What was interesting about the paper was the completely different
approach they took to putting a warehouse together; most projects I
work on involve one or more OWB developers, building a series of ETL
mappings that translate into SQL scripts and PL/SQL packages, whilst
the authors of the paper did most of their work using parameterised
CREATE TABLE AS SELECT ('CTAS') scripts that were called from Unix
shell scripts.
What was different about Arup Nanda's approach was that he eschewed
the often long, drawn out graphical ETL process used by OWB and
crafted a number of reusable SQL scripts that bulk-copied data from
source to target using the CTAS statement. In addition, to deal with
changes to data types he then crafted a number of scripts that issues
ALTER TABLE commands to change column types. Lastly, he made extensive
use of (again) daily partitioned fact tables, dropping old partitions
and creating new partitions using generic SQL scripts and alongside
this using locally partitioned indexes that reduced index maintenance
to those partitions directly affected by table loads.

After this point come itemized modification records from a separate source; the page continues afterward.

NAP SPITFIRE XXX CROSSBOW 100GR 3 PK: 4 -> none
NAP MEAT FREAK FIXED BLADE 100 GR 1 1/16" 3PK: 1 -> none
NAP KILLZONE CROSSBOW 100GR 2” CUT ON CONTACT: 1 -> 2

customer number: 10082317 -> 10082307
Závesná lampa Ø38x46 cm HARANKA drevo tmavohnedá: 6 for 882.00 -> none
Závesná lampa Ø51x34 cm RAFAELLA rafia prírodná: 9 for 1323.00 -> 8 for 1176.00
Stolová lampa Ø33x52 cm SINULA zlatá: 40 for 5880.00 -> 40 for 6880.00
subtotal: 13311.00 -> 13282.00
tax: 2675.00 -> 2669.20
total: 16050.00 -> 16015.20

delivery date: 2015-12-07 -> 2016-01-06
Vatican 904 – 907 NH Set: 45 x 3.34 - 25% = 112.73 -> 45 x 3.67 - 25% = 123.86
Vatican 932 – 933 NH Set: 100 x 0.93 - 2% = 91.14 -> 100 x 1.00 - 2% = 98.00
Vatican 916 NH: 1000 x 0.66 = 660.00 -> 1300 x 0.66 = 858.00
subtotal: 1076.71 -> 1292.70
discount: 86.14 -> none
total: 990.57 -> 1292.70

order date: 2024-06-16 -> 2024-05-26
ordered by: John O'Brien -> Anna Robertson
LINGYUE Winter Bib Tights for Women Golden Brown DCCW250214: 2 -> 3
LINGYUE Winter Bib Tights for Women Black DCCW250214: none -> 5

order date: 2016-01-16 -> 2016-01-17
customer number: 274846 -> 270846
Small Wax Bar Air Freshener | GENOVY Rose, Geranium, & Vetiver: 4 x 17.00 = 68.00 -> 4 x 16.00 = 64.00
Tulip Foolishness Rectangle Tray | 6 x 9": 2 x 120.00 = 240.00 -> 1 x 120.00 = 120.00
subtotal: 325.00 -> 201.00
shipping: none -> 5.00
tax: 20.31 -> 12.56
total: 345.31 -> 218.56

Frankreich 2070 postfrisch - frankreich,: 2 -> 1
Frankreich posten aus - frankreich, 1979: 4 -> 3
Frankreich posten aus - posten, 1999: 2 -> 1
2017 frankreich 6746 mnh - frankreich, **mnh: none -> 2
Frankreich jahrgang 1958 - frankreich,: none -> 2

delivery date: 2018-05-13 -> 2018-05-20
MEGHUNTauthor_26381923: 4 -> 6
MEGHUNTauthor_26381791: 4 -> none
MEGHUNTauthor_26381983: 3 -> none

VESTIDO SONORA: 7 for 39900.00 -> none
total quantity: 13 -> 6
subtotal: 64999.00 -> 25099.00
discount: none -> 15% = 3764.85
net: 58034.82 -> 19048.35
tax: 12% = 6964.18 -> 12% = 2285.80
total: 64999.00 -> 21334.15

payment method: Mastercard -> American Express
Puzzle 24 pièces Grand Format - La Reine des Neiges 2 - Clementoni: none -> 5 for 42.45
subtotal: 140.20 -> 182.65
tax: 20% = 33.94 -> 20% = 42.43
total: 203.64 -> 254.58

What this said to me was that Oracle 9i warehousing projects don't
necessarily need to use OWB, if the process can be better served by
putting together well crafted reusable SQL scripts called from either
MSDOS batch files or Unix shell scripts. It also highlighted the
central role that partitioning plays in a warehouse, not only for
performance reasons but also due to the potential for partition
exchange loading - the process of swapping out a staging table that
contains data for a period with the corresponding empty partition in
the fact table. Infact, OWB 9.2 now supports partition exchange
loading, so this can also be carried out from the OWB GUI tool without
having to learn the relevant SQL statements. However, in some cases -
where the ETL process is simple but repeated many times with source
data of varying structure - coding SQL statements by hand and
controlling them from shell scripts is sometimes more efficient than
coding them using a graphical ETL tool.
The last development I've been looking at, is 'Agile'
methodologies that take a fundamentally different approach to the
project build than traditional 'waterfall' methodologies.
Traditional data warehouse projects that I've worked on (and managed)
usually work to a project plan where requirements are first defined,
then the system is designed, then coded, tested then rolled out.
Whilst this works well when the project requirements can be completely
designed at the start, it sometimes falls down when
-
the
requirements aren't fully defined at the start, and in fact only
come out as the project gets going
-
changes to
requirements, or problems during the build mean that the project
diverges from the plan early on
-
the client
wants to see some results early, but the project only delivers
something right at the end
-
time is tight
but the project methodology demands lots of documentation, and lots
of process
-
team members
have different skills but get treated for planning purposes as
interchangeable
Agile methodologies, such as
Extreme Programming or
Scrum address these issues by taking a fundamentally different
approach.

-
Requirements
are driven out over development cycles, constantly feeding back into
the project
-
iterations of
the project are delivered regularly and quickly, so that feedback
can be obtained
-
the
methodology is 'lightweight', only determining objectives and
leaving the developers to decide how to do the work
-
There is very
little project 'ceremony', only requiring a minimal amount of
project documentation
-
What project
process there is is mainly focussed on setting objectives and
measuring progress
-
Team members
are recognised as having unique skills which sometimes cannot be
interchanged.
This agile approach looks excellent for business intelligence & data
warehousing projects, which more often than not don't have their
requirements fully defined at the start ("I don't know what I want, so
show me what can be done and I'll tell you then") and benefit most
from regular releases of data and reports to the warehouse user base.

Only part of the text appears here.